WHAT YOU WILL DO
Using the data below, count the lines that carry the string "Multiple" and write only the count.

DATA TO USE
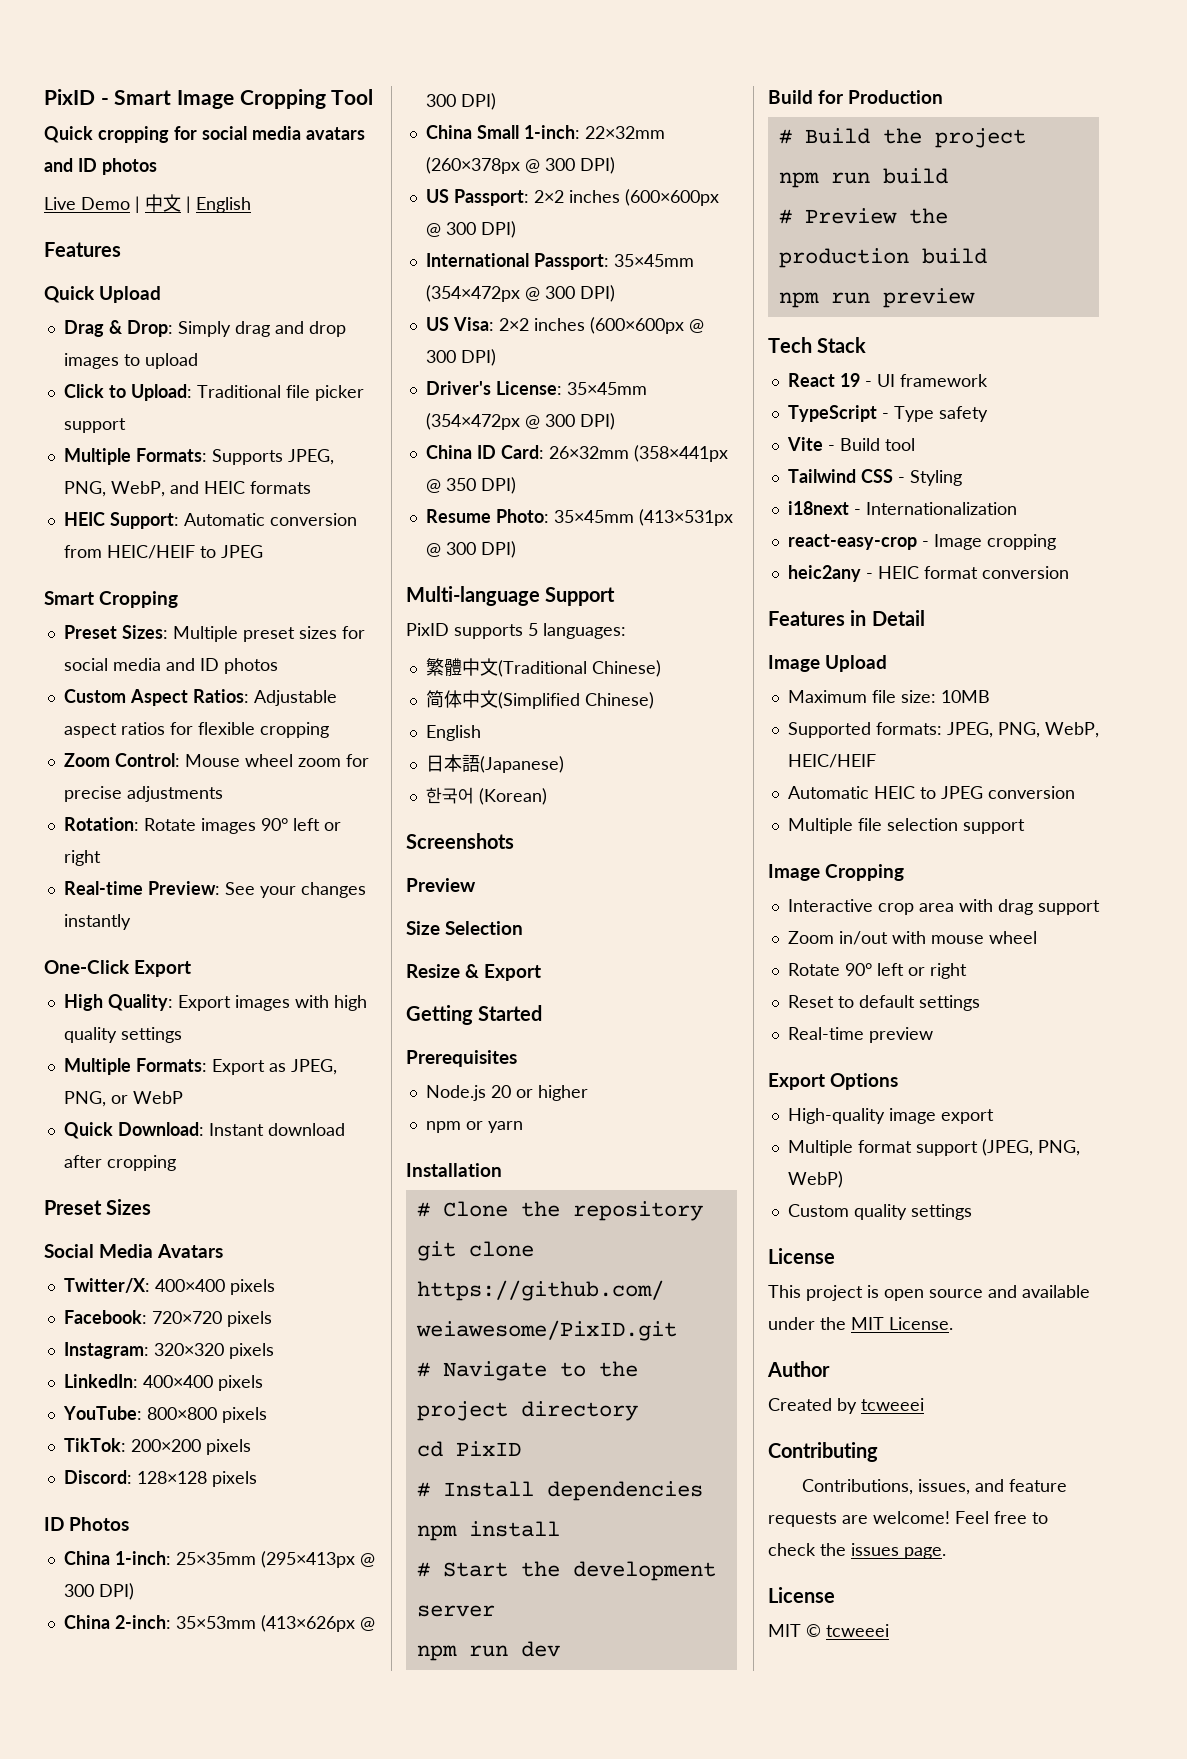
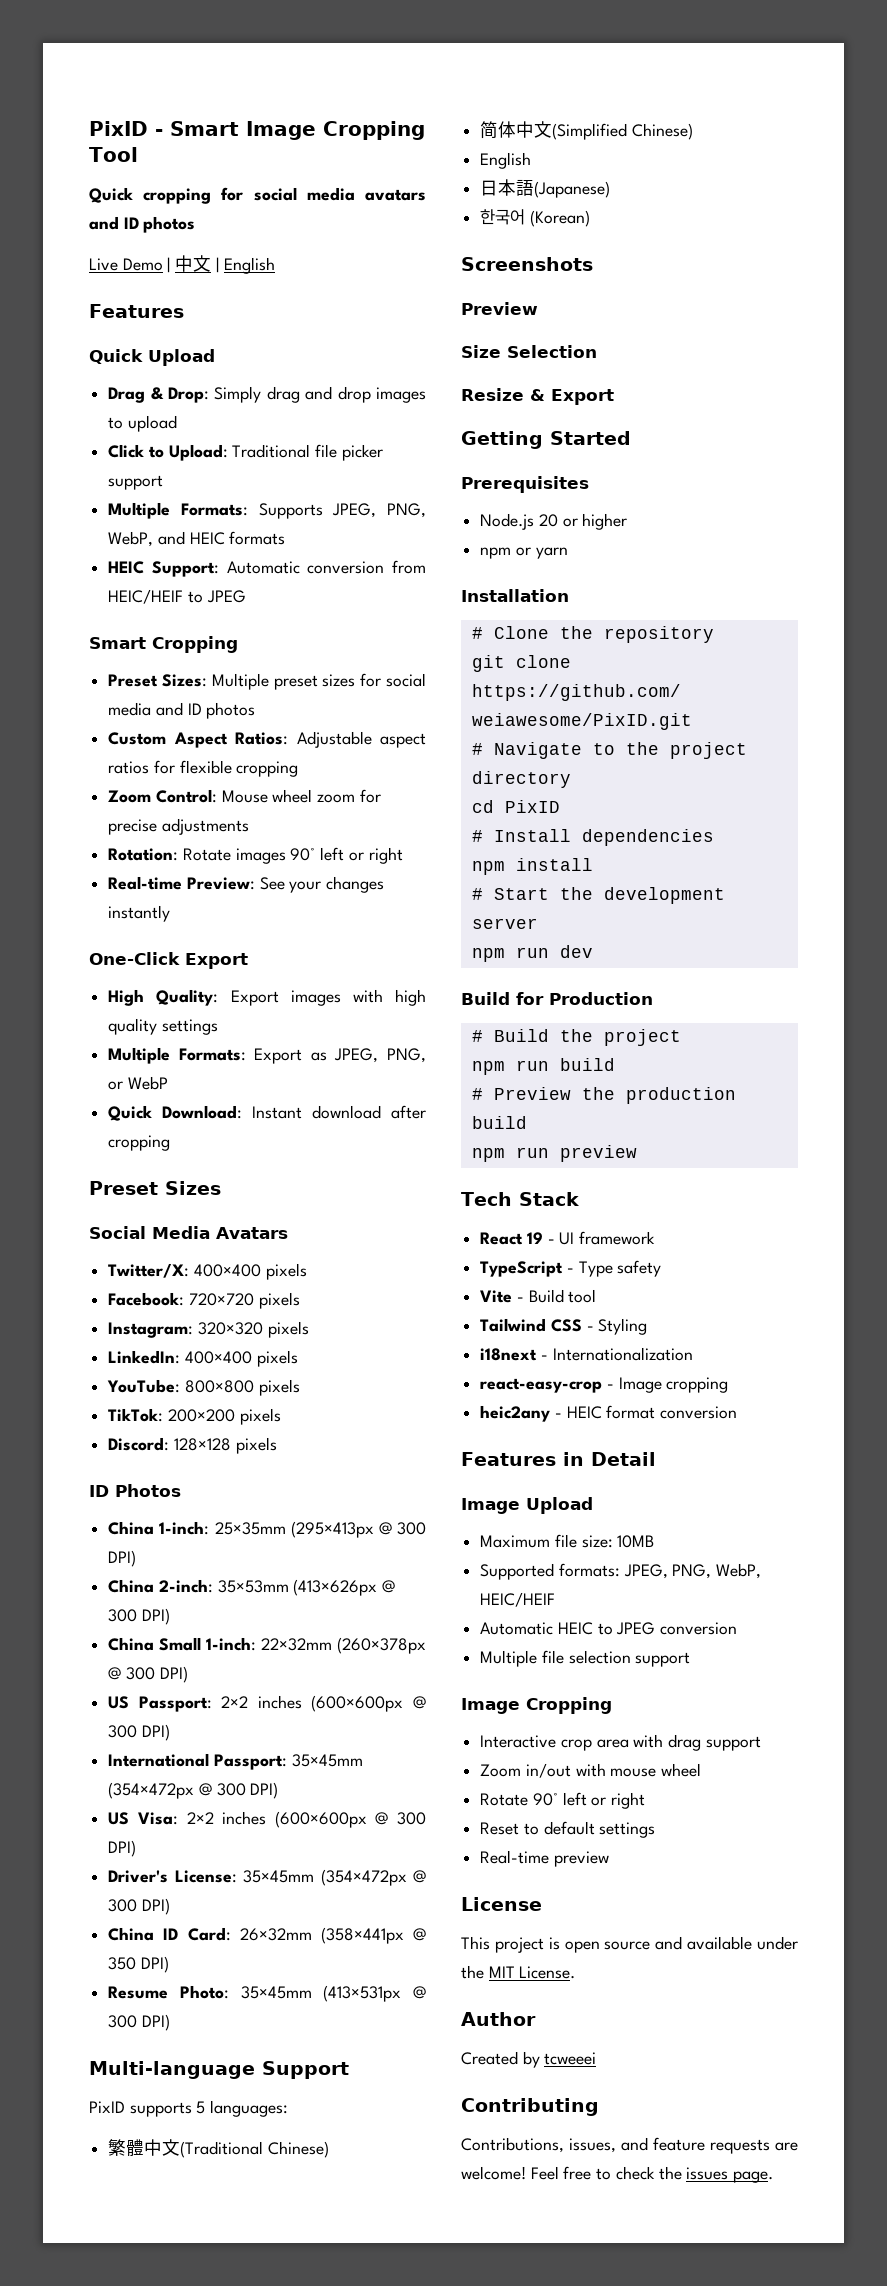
- Export Options
- High-quality image export
- Multiple format support (JPEG, PNG, WebP)
- Custom quality settings
  Feel free to check the issues page.
- License
- MIT © tcweeei

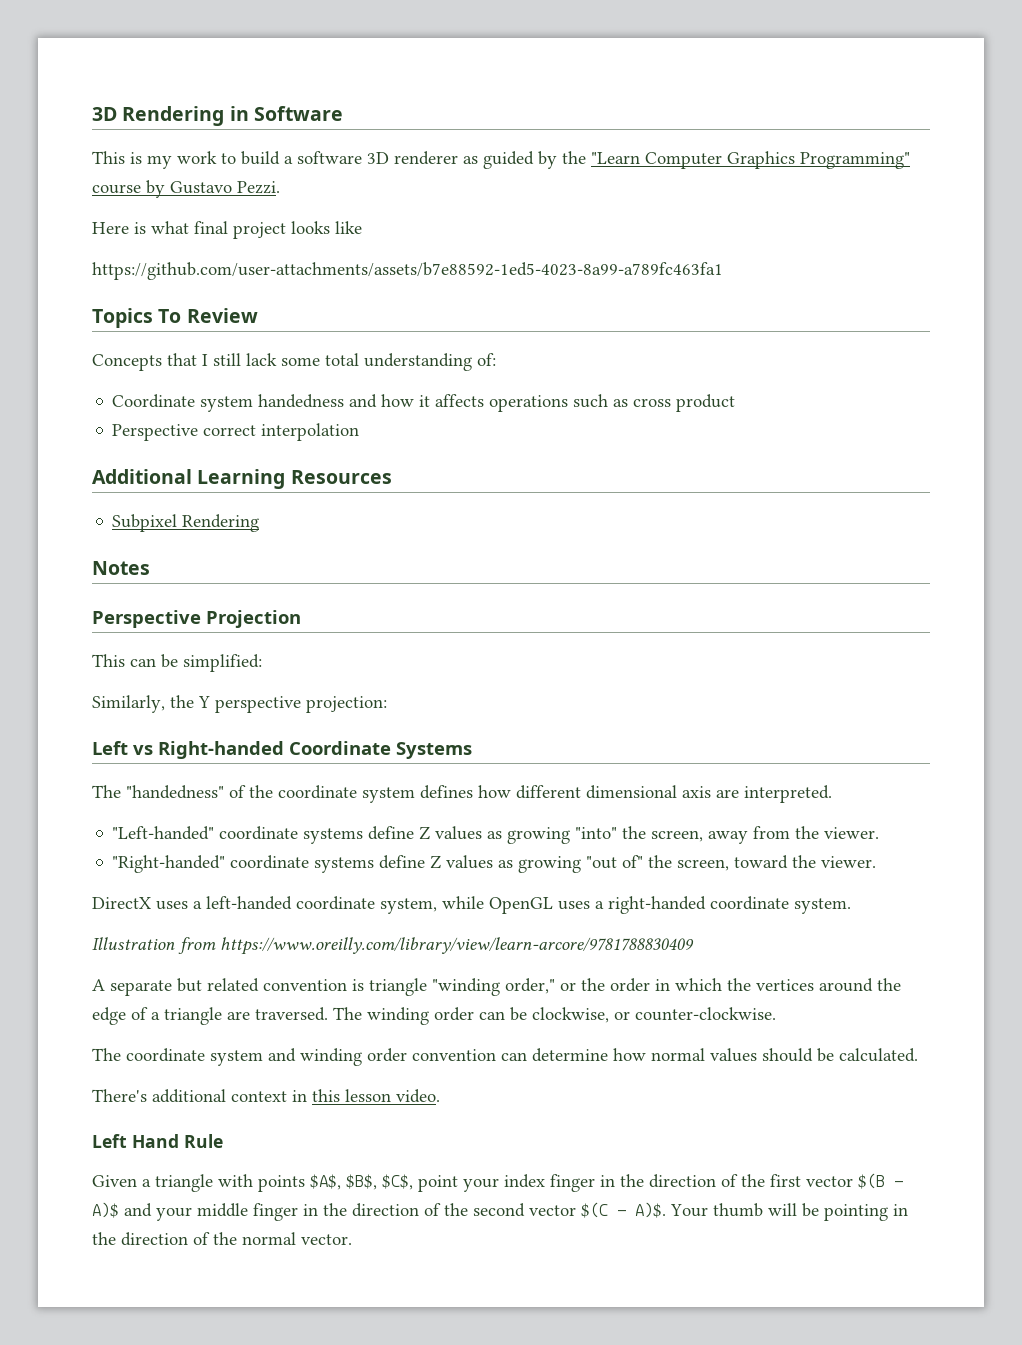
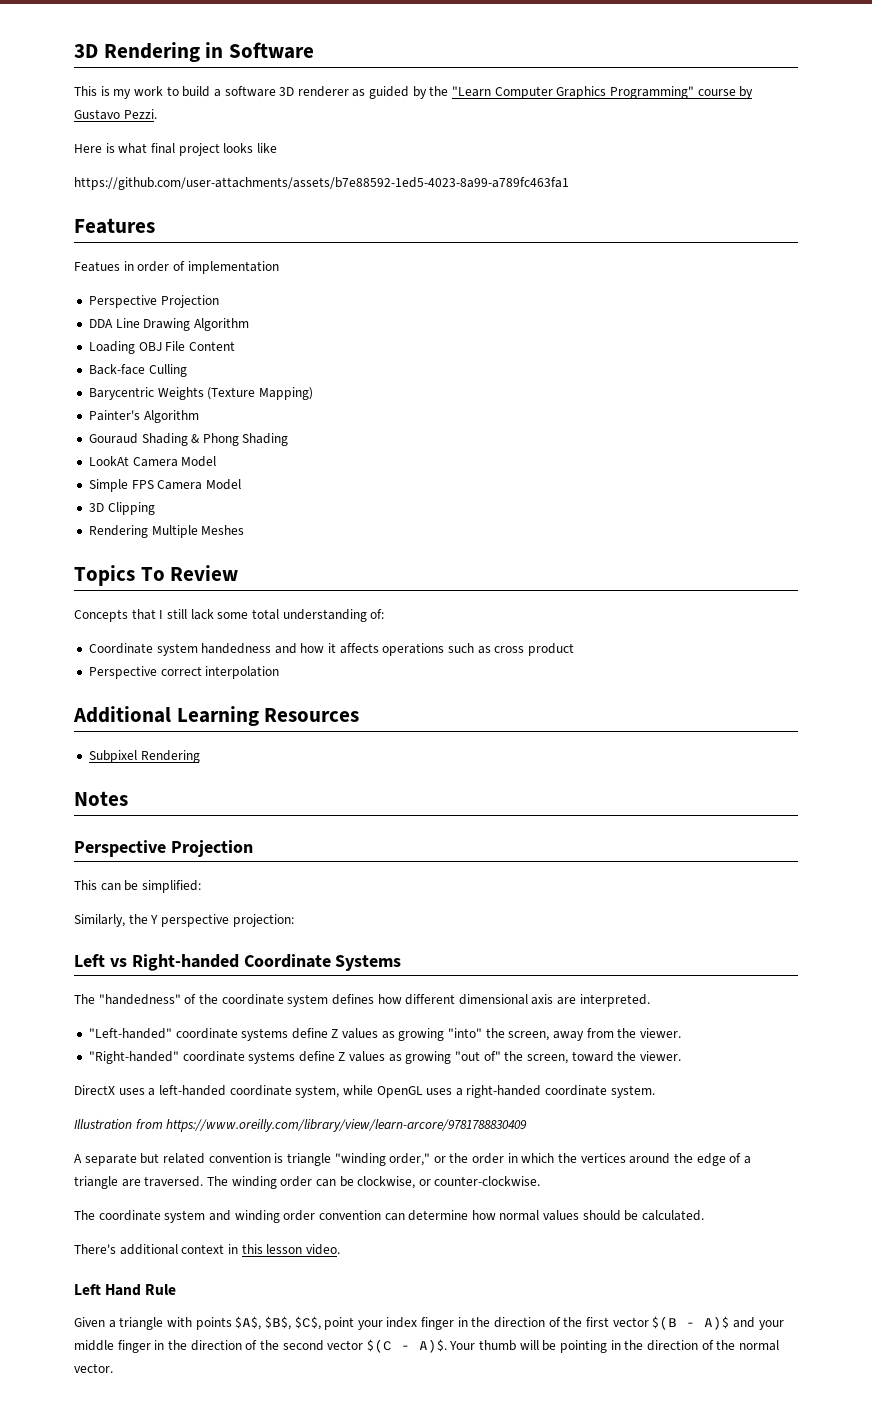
+ Features
+ Featues in order of implementation
+ Perspective Projection
+ DDA Line Drawing Algorithm
+ Loading OBJ File Content
+ Back-face Culling
+ Barycentric Weights (Texture Mapping)
+ Painter's Algorithm
+ Gouraud Shading & Phong Shading
+ LookAt Camera Model
+ Simple FPS Camera Model
+ 3D Clipping
+ Rendering Multiple Meshes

OUTPUT FOR THIS EXERCISE
2